Analysts with the rating agency say the shift in direction is pressuring four key rating factors of the insurance industry: asset quality, capital adequacy, profitability and liquidity.

“Insurers will face increasing concentration risk to certain industries and single-name entities through their sizable equity stakes...On the other hand, their rising exposure to project debt schemes, asset management products and trust plans will heighten their credit risk,” the report said.

In late January, the CIRC introduced a new set of rules that restrict equity investment by insurance companies. According to the new regulations, any equity stakes purchase exceeding 5 per cent of a listed company’s total shareholdings must be reported to the regulator, in addition to making a stock exchange filing.

The regulatory move has mitigated the cut-throat competition among life insurers, and thus could bring down the liability costs of insurance companies
Huang Jie, an analyst with China Insurance Regulatory Commission

Huang Jie, an analyst with CICC, said the regulator had been taken moves since late last year to restrict insurers from issuing high-return universal life insurance policies, while also setting up stricter requirements to regulate their investment behaviours.

“The regulatory move has mitigated the cut-throat competition among life insurers, and thus could bring down the liability costs of insurance companies,” she said.

Moody’s said in the report the trend by insurers’ to move into risky assets would last for the next 12 to 18 months for insurers’.

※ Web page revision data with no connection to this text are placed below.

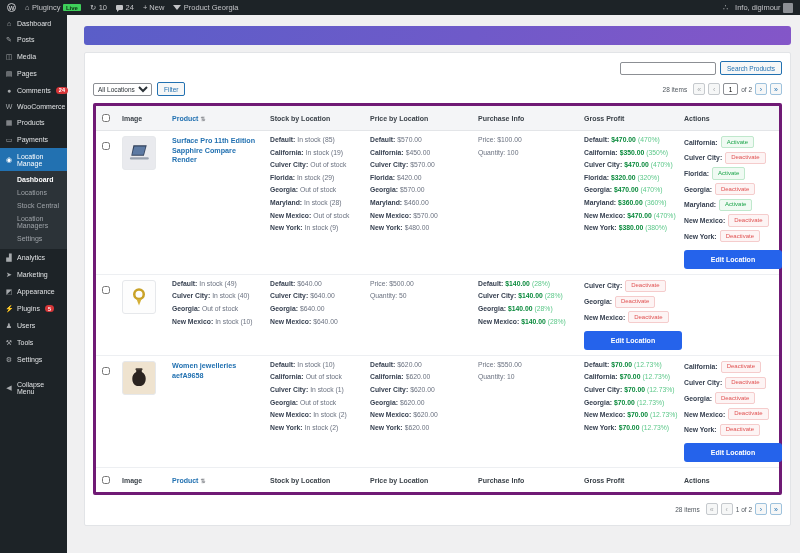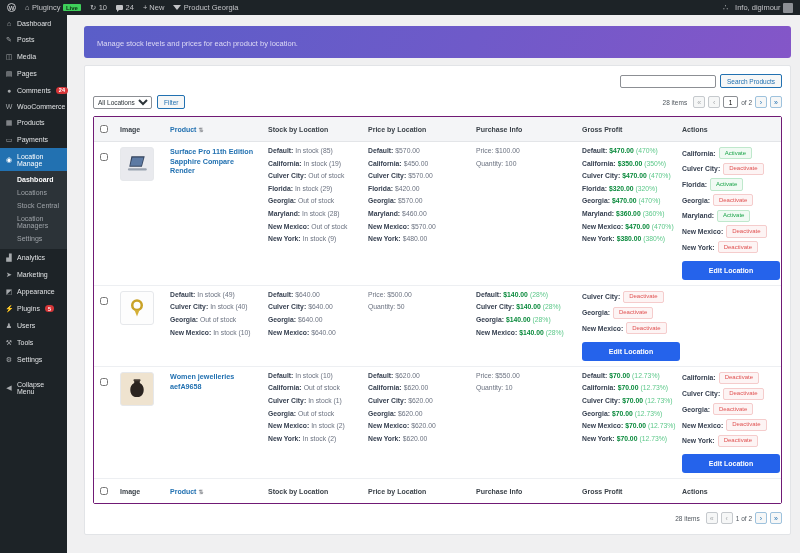--- a/index.html
+++ b/index.html
@@ -48,21 +48,21 @@
   .filter-left { display:flex; gap:5px; align-items:center; }
   .loc-select { font-size:6.5px; height:13px; border:1px solid #8c8f94; border-radius:2px; background:#fff; color:#2c3338; }
 
   .pagination { display:flex; gap:3px; align-items:center; font-size:6.5px; color:#50575e; }
   .pg-items { margin-right:3px; }
   .pg-btn { min-width:12px; height:12px; border:1px solid #c5c9cd; display:flex; align-items:center; justify-content:center; border-radius:2px; color:#a7aaad; background:#f6f7f7; font-size:7px; cursor:default; padding:0 2px; }
   .pg-btn.en { color:#2271b1; border-color:#9ec2dd; background:#f6f7f7; cursor:pointer; }
   .pg-input { width:15px; height:12px; border:1px solid #8c8f94; border-radius:2px; text-align:center; font-size:6.5px; }
 
   
-  .ptable { margin-top:7px; border:1px solid #701a75; border-radius:2px; }
+  .ptable { margin-top:7px; border:3px solid #701a75; border-radius:2px; }
   .trow { display:grid; grid-template-columns:22px 50px 98px 100px 108px 106px 100px 1fr; padding:5px 4px; border-bottom:1px solid #edeff2; align-items:start; }
   .thead { background:#f4f5f7; font-weight:bold; color:#3c434a; font-size:7px; padding:7px 4px; border-bottom:1px solid #e3e5e8; align-items:center; }
   .tfoot { background:#fff; font-weight:bold; color:#3c434a; font-size:7px; padding:7px 4px; border-bottom:none; align-items:center; }
   .hcell { padding-right:4px; }
   .product-hlink { color:#2271b1; cursor:pointer; }
   .sort-ico { color:#8c8f94; font-size:6px; }
   .cb { width:8px; height:8px; margin:1px 0 0 2px; }
 
   .thumb { width:34px; height:34px; border:1px solid #e6e8eb; border-radius:3px; display:flex; align-items:center; justify-content:center; overflow:hidden; }
   .thumb svg { width:28px; height:28px; }
@@ -205,21 +205,20 @@
     <div class="collapse-wrap">
       <div class="sb-item">
         <span class="ico">◀</span>
         <span>Collapse Menu</span>
       </div>
     </div>
   </div>
 
   <div class="content">
     <div class="hero">
-      <p>Manage stock levels and prices for each product by location.</p>
     </div>
 
     <div class="card">
       <div class="search-row">
         <input class="search-input" placeholder="" style="">
         <button class="btn-outline">Search Products</button>
       </div>
 
       <div class="filter-row">
         <div class="filter-left">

“The current low interest rate environment and a lack of depth in the local corporate bond market will continue to provide strong economic incentives for higher equity allocations.

“Industry-wide, current equity allocation is only around 14 per cent, which suggests that most insurers can still add to their equity holdings comfortably without breaching the 30 per cent regulatory cap,” the report said.

Besides equity investment, a larger portion of life insurers’ investment has flown to project debt schemes, asset management products and other alternative investment vehicles such as trust plans, and investment properties, which include investments in retirement home projects.

These investment, together with long-term equity investment, is defined as “other investments” by the CIRC, and

accounted for 35 per cent of the industry’s invested assets at end-November 2016, compared to 17 per cent at end-2013.

The shift in asset classes has come at the expense of investments in bonds and cash equivalents, which dropped to 51 per cent from 72 per cent over the same period.

China’s insurance premiums have shown a steady average annual increase of 16.8 per cent since 2011. The country overtook Japan as the world’s second largest insurance market by premium in 2016, having jumped from sixth, surpassing Germany, France and Britain within three years. The US still takes the top spot.